_Description of the task_
Report all lines of the records that contain "bold".

(Dataset records)

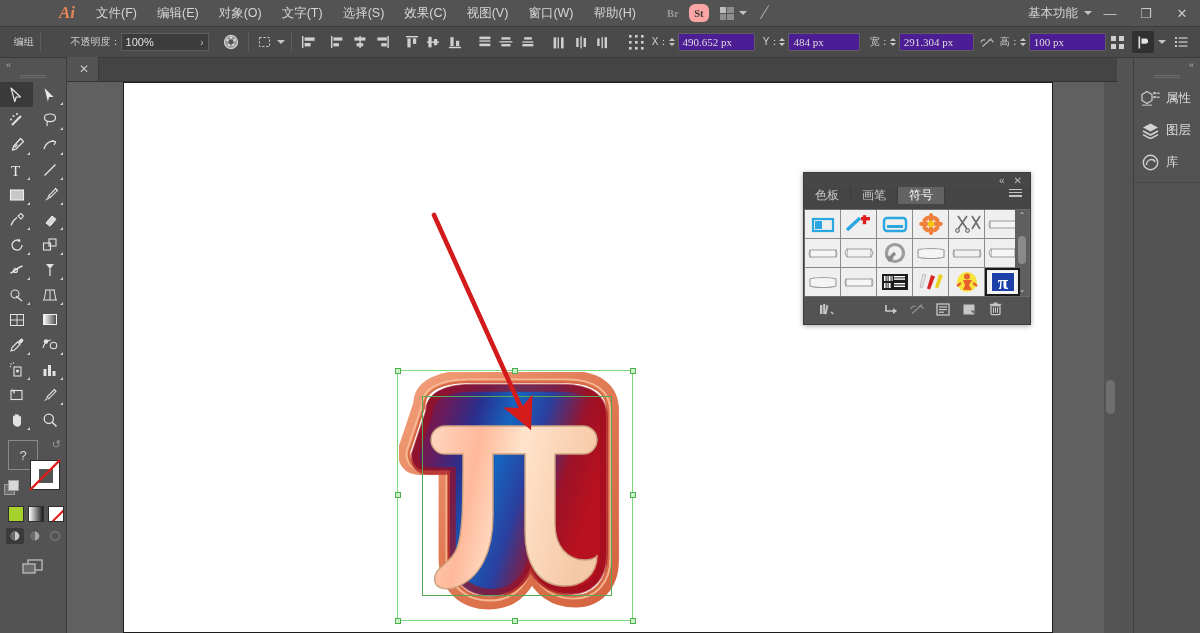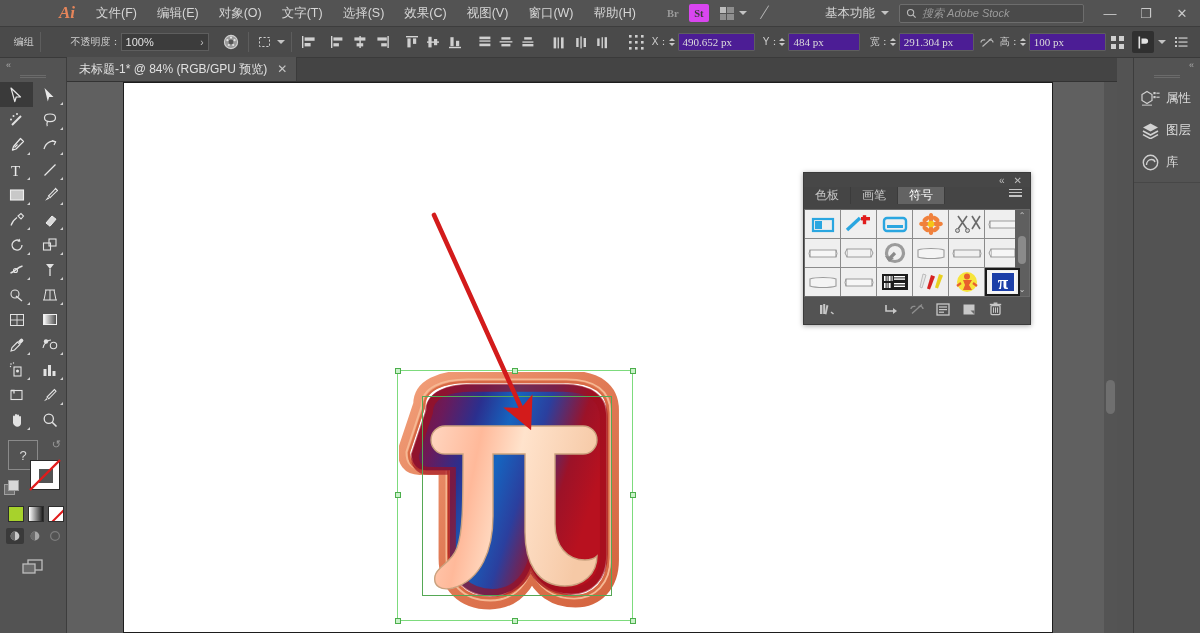--- a/index.html
+++ b/index.html
@@ -35,7 +35,7 @@
     font-size:10.5px; font-weight:bold; margin:0 3px; color:#9a9a9a;
     font-family:"Liberation Serif", serif;
   }
-  .mb-badge.active { background:#d946ef; color:#3b3b3b; }
+  .mb-badge.active { background:#fca5a5; color:#3b3b3b;border-radius:6px; }
   .mb-arrange {
     display:flex;align-items:center;gap:4px;margin-left:8px;
   }

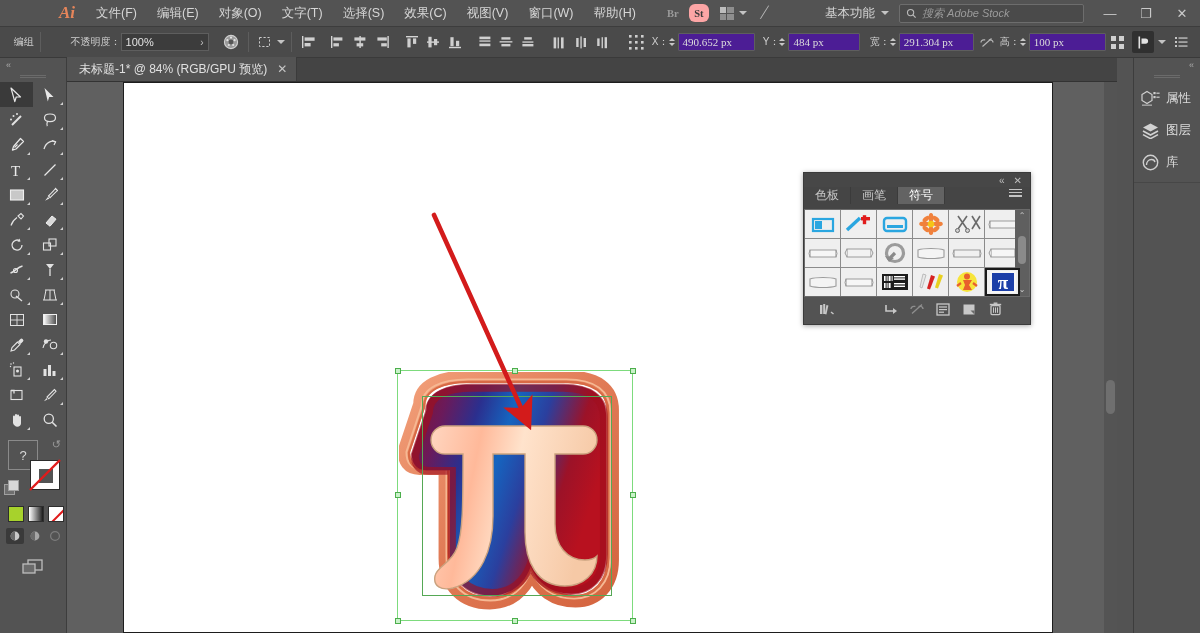--- a/index.html
+++ b/index.html
@@ -217,13 +217,6 @@
     <div class="mb-right">
       <div class="workspace">基本功能</div>
       <div class="chev"></div>
-      <div class="search-box">
-        <svg width="11" height="11" viewBox="0 0 12 12">
-          <circle cx="5" cy="5" r="3.4" fill="none" stroke="#b9b9b9" stroke-width="1.2"></circle>
-          <line x1="7.5" y1="7.5" x2="10.5" y2="10.5" stroke="#b9b9b9" stroke-width="1.3"></line>
-        </svg>
-        <span class="ph">搜索 Adobe Stock</span>
-      </div>
       <div class="win-btns">
         <div class="win-btn">—</div>
         <div class="win-btn">❐</div>

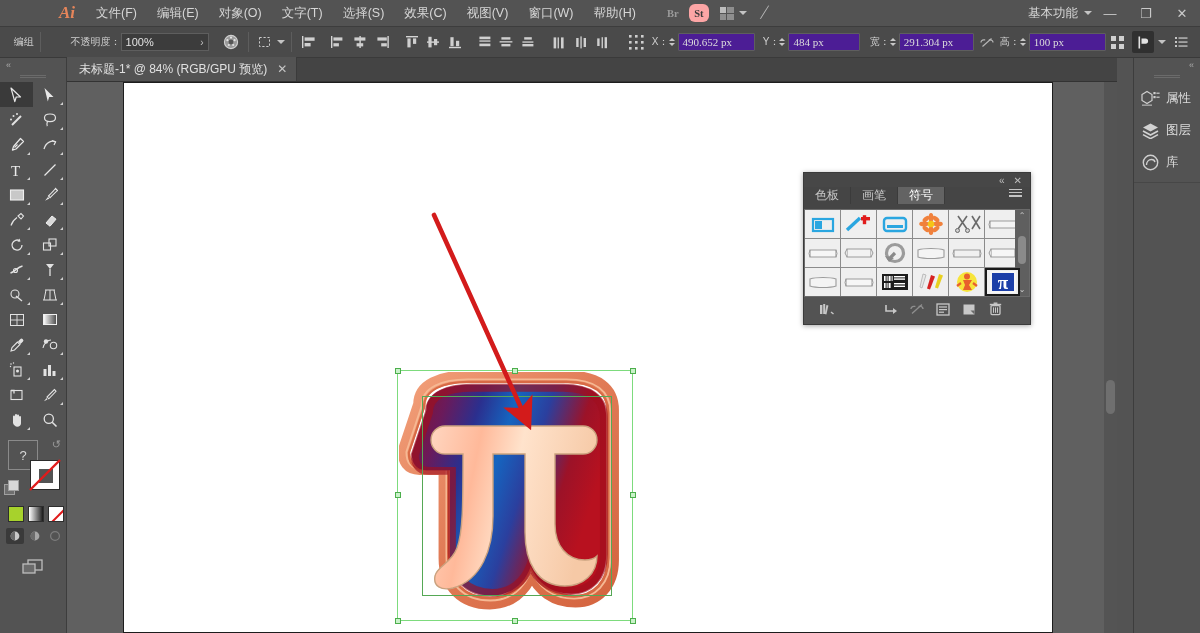--- a/index.html
+++ b/index.html
@@ -450,7 +450,6 @@
 
   <div class="tabstrip">
     <div class="doctab">
-      <span>未标题-1* @ 84% (RGB/GPU 预览)</span>
       <span class="x">✕</span>
     </div>
   </div>

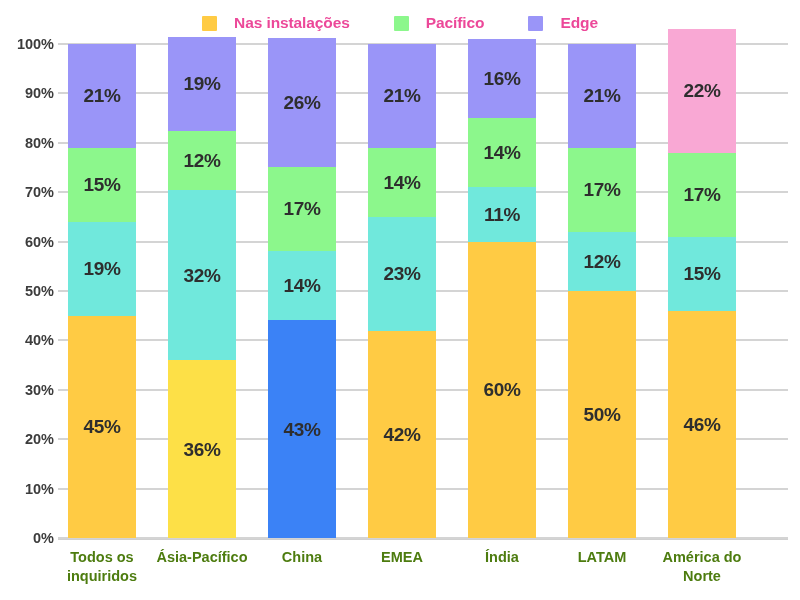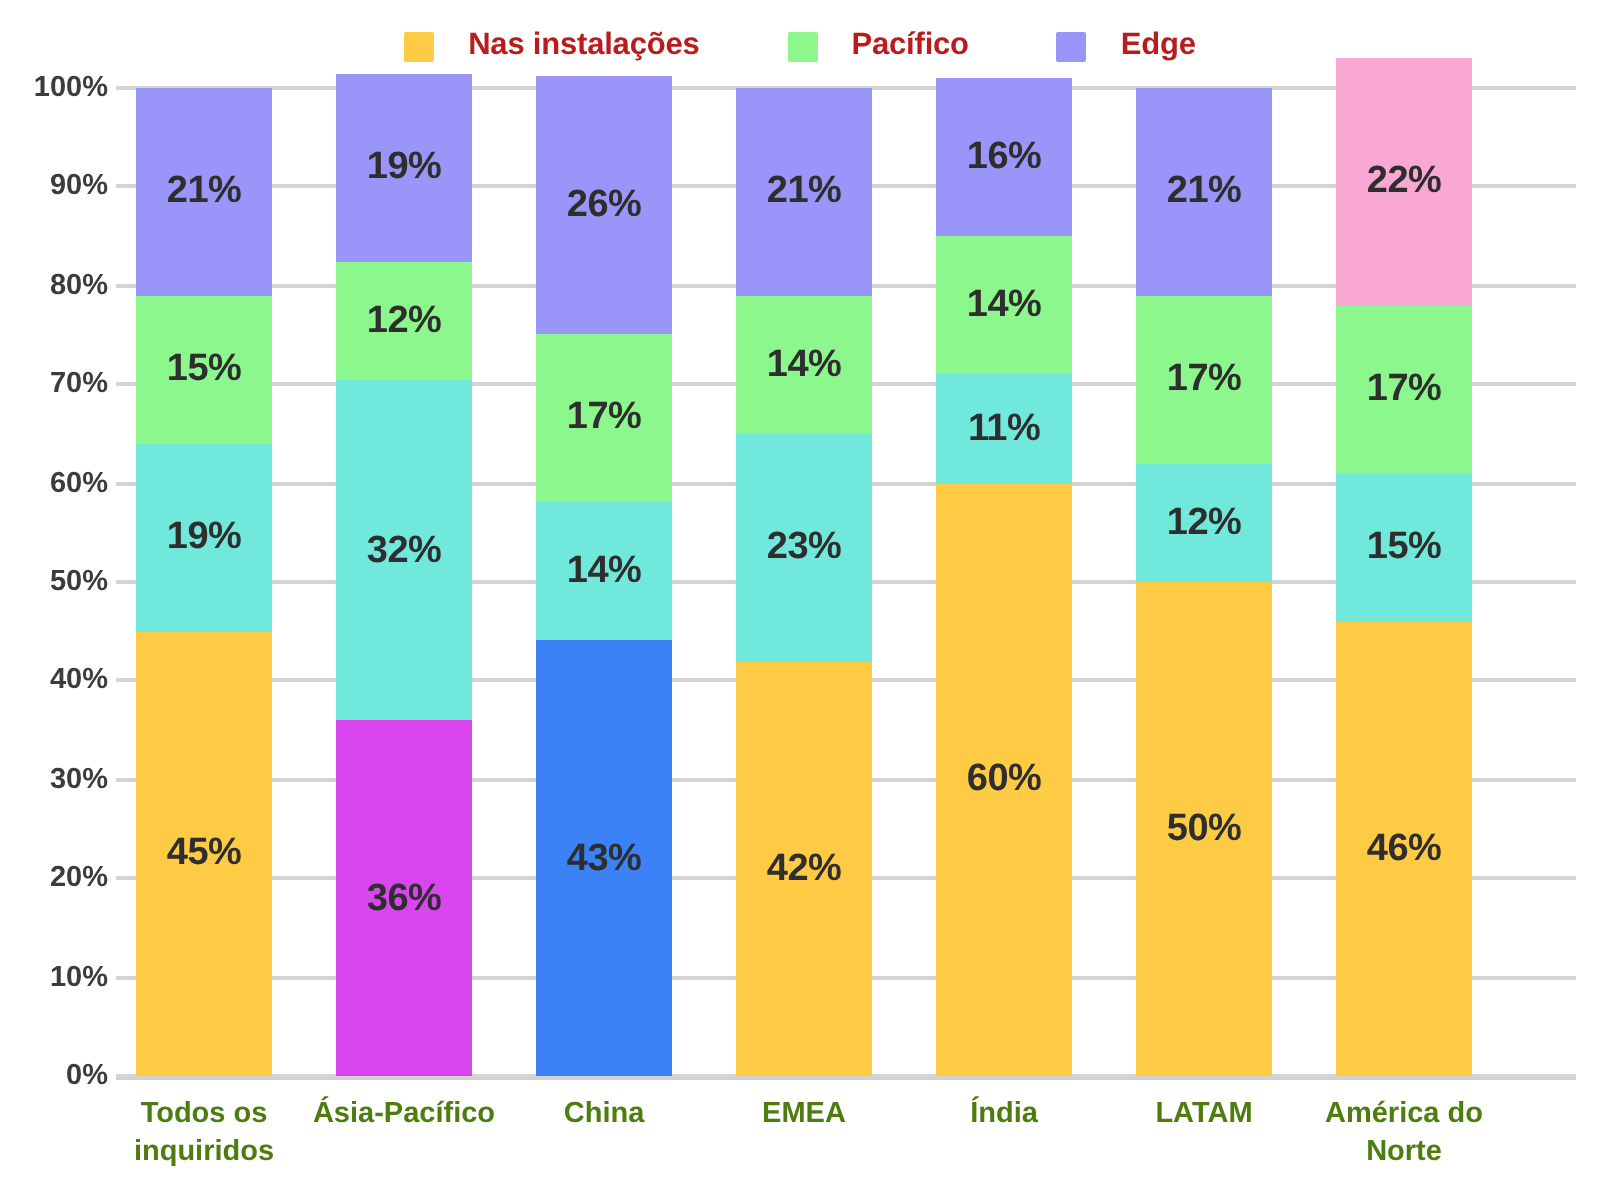--- a/index.html
+++ b/index.html
@@ -48,7 +48,7 @@
   .legend-label {
     font-size: 15.5px;
     font-weight: bold;
-    color: #b91c1c;
+    color: #ec4899;
     white-space: nowrap;
     letter-spacing: -0.1px;
     margin-left: 8px;

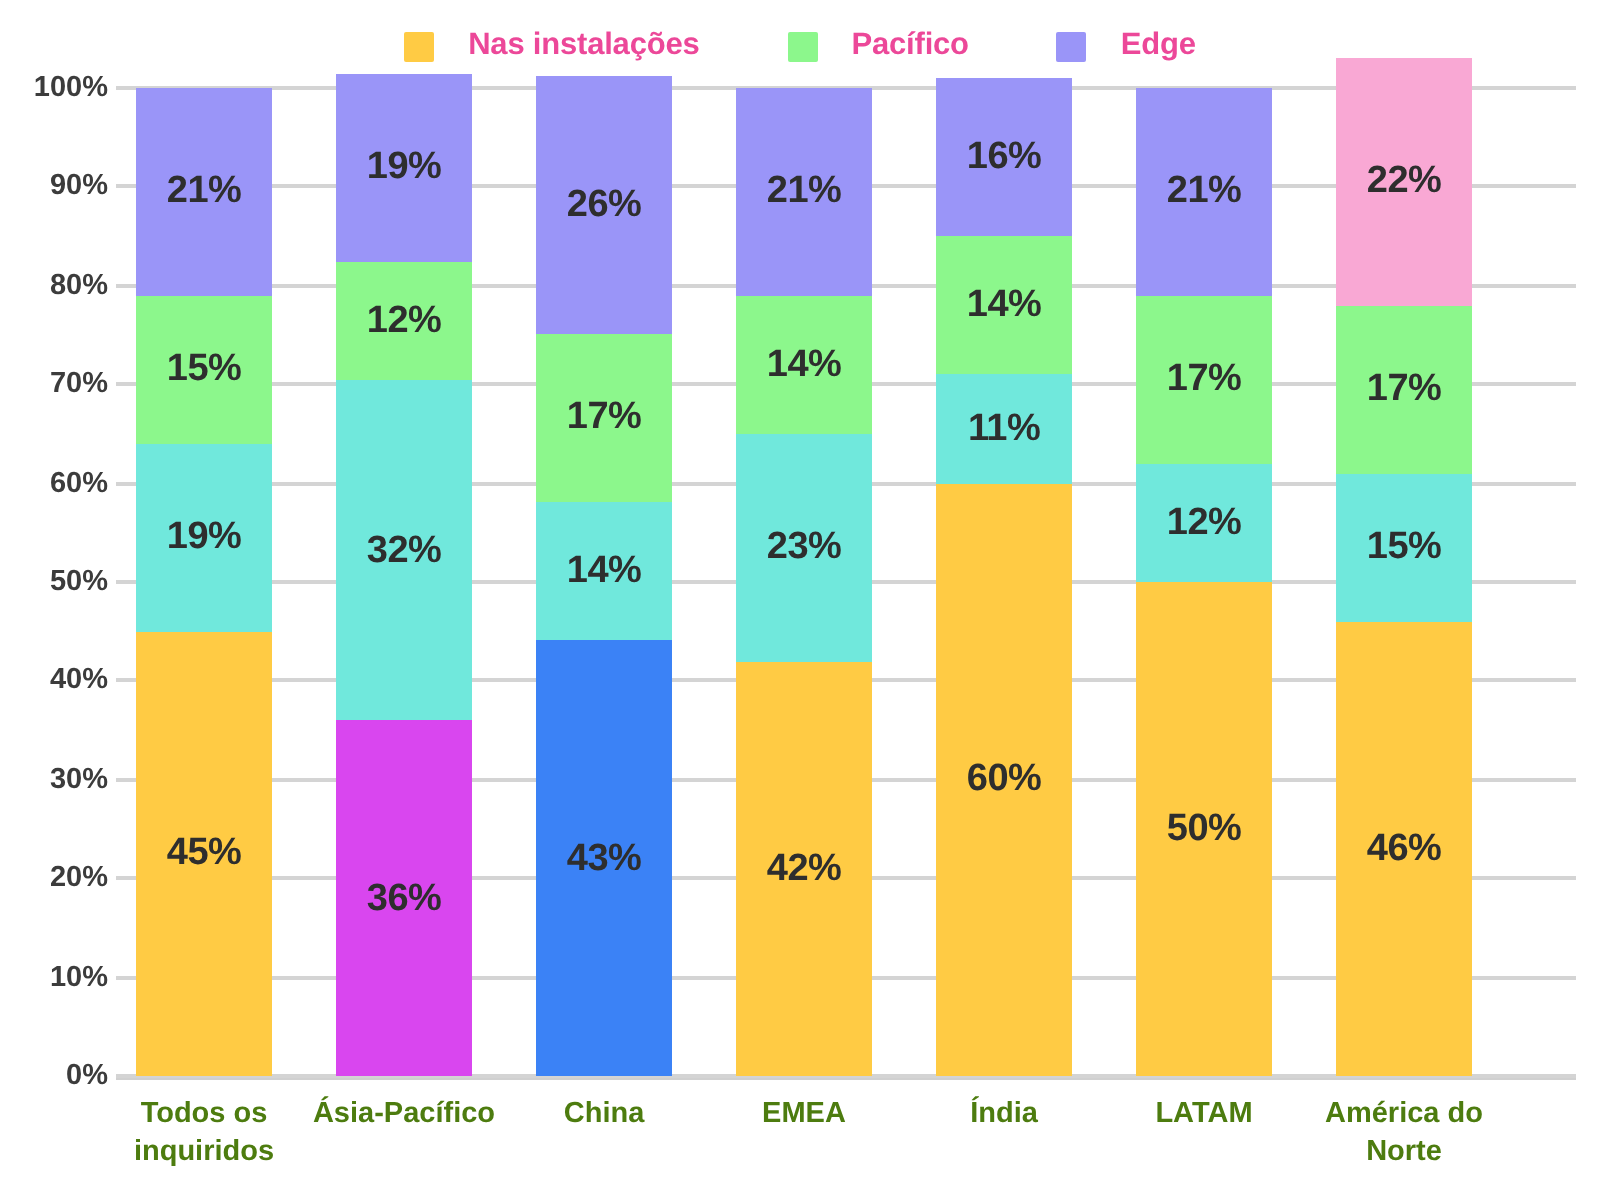--- a/index.html
+++ b/index.html
@@ -176,7 +176,7 @@
         </div>
       </div>
       <div class="bar" style="left: 110px;">
-        <div class="seg" style="height: 177.84px; background: #d946ef;">
+        <div class="seg" style="height: 177.84px; background: #fde047;">
           <span class="seg-label">36%</span>
         </div>
         <div class="seg" style="height: 170px; background: rgb(112, 232, 220);">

_Task output_
     font-size:10.5px; font-weight:bold; margin:0 3px; color:#9a9a9a;
     font-weight: bold;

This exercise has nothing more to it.